I am developing a tool which would take a gene list as input, and the output would be a VCF including fusion variants involving the genes of interest.
I am going to use Mitelman database which has a comprehensive curation of fusions from published literatures. However, the breakpoints are in cytoband format, i.e., 19p13, rather than a genomic coordinate, such like chr1 10099767.

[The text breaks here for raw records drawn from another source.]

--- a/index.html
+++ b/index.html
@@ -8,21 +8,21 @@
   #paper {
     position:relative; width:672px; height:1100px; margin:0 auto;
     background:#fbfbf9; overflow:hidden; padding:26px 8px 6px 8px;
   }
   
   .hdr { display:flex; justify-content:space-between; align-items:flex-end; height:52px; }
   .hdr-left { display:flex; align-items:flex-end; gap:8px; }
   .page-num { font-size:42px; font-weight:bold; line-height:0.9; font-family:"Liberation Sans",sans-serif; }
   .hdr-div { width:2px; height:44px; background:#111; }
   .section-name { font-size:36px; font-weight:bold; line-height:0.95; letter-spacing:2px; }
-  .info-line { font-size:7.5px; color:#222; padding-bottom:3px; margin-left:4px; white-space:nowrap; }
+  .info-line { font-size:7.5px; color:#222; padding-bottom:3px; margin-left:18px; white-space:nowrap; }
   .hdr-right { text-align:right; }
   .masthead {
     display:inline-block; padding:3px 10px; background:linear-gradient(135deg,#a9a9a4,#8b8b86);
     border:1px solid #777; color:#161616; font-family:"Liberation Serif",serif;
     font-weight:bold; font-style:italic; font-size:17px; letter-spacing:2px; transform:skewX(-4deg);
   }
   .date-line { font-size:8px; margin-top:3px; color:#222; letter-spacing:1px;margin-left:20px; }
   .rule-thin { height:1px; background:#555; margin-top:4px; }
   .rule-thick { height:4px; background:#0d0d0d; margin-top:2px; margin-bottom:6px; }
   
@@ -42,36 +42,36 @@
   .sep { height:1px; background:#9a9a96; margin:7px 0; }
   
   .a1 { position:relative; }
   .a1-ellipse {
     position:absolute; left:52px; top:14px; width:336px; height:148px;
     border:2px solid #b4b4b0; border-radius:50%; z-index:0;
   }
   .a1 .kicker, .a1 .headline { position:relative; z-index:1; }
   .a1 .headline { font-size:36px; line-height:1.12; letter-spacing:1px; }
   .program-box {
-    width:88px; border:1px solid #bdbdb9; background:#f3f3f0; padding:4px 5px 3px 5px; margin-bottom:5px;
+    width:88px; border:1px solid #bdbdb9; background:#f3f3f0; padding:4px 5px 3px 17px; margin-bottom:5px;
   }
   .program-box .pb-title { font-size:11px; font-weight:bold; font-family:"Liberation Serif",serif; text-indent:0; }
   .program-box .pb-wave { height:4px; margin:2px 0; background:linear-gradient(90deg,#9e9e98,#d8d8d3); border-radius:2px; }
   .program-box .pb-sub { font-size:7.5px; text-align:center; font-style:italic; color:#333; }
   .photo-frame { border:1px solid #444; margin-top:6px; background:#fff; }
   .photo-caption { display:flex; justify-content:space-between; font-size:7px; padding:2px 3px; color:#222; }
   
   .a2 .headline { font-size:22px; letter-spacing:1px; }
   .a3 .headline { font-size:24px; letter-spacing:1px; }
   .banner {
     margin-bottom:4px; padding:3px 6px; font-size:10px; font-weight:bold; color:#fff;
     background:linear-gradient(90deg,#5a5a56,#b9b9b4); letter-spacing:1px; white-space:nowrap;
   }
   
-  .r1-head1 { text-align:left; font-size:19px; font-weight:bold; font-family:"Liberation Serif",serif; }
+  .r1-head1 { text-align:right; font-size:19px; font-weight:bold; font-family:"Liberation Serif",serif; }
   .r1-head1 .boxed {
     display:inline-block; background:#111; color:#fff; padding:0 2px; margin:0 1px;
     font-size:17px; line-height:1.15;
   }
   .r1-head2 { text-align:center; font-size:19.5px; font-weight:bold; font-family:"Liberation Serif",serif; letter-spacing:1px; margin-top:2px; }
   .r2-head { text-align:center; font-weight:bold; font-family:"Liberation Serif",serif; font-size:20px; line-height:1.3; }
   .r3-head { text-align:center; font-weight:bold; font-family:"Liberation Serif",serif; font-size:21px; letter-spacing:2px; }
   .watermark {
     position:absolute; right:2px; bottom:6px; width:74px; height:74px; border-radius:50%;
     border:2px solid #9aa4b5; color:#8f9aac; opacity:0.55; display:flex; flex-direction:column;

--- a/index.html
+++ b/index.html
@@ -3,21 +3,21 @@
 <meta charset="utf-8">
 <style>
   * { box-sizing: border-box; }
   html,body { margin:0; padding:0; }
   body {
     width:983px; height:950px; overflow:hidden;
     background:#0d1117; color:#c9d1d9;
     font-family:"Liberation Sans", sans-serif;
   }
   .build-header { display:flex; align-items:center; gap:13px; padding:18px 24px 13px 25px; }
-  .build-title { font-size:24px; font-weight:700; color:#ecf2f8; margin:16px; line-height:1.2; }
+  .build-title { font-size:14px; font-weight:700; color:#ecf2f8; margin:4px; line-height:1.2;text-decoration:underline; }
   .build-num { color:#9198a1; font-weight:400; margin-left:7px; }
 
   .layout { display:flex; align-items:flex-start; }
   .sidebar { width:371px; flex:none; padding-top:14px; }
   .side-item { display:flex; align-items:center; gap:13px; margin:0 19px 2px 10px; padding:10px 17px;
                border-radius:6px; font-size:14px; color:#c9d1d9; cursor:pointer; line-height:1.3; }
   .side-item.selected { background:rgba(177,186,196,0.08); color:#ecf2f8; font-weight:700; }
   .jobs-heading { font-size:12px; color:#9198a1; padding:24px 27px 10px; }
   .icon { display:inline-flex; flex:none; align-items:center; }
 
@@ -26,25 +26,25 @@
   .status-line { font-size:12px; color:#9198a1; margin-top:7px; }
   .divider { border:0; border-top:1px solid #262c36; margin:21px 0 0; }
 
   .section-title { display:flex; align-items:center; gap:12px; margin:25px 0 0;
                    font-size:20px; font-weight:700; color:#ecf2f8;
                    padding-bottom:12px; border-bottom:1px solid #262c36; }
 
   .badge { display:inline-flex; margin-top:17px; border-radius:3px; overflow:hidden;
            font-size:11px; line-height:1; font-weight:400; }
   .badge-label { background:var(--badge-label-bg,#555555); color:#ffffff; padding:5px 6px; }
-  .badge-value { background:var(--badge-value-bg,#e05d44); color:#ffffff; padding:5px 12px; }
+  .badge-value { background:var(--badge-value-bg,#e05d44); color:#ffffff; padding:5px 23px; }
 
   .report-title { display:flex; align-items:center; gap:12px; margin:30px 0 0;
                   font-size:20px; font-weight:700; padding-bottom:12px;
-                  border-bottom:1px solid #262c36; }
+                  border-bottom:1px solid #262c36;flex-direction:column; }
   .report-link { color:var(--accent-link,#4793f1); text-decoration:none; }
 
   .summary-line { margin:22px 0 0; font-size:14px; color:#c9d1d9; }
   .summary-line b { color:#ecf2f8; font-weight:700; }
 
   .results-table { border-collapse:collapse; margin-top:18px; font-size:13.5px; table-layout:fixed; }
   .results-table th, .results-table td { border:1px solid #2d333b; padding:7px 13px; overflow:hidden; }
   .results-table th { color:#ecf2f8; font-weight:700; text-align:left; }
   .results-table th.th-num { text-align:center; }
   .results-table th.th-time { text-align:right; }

My questions are: - Are there any other comprehensive databases that you would recommend which have precise breakpoints information in genomic coordinates format? (I tried COSMIC, TCGA, the fusion files are as not comprehensive, seems many well-known fusions are missing from those). - If Mitelman turns out to be the most comprehensive database, how would you suggest I can find corresponding genomic coordinates for the fusions in mitelman in a easy way?
Thanks!
Mitelman Database of Chromosome Aberrations and Gene Fusions in Cancer https://ulib.iupui.edu/databases/mitelman-database-chromosome-aberrations-and-gene-fusions-cancer
Thank you Pierre for the answer. I have actually already downloaded the raw data from Mitelman website, but the question now is, how to convert the breakpoints in cytoband format into genomics coordinates, as that's what would be needed for generating a VCF. I think I can download some cytoband annotation file for converting between genomic coordinates and cytobands, but I just wonder whether there is an easier way.
Thanks,
It wasn't an answer, just a hyperlink because I had no idea of what is
"...using is Mitelman which has ..."
Sorry about the confusion, and thanks for providing the hyperlink. I have updated the post by inserting the hyperlink for Mitelman.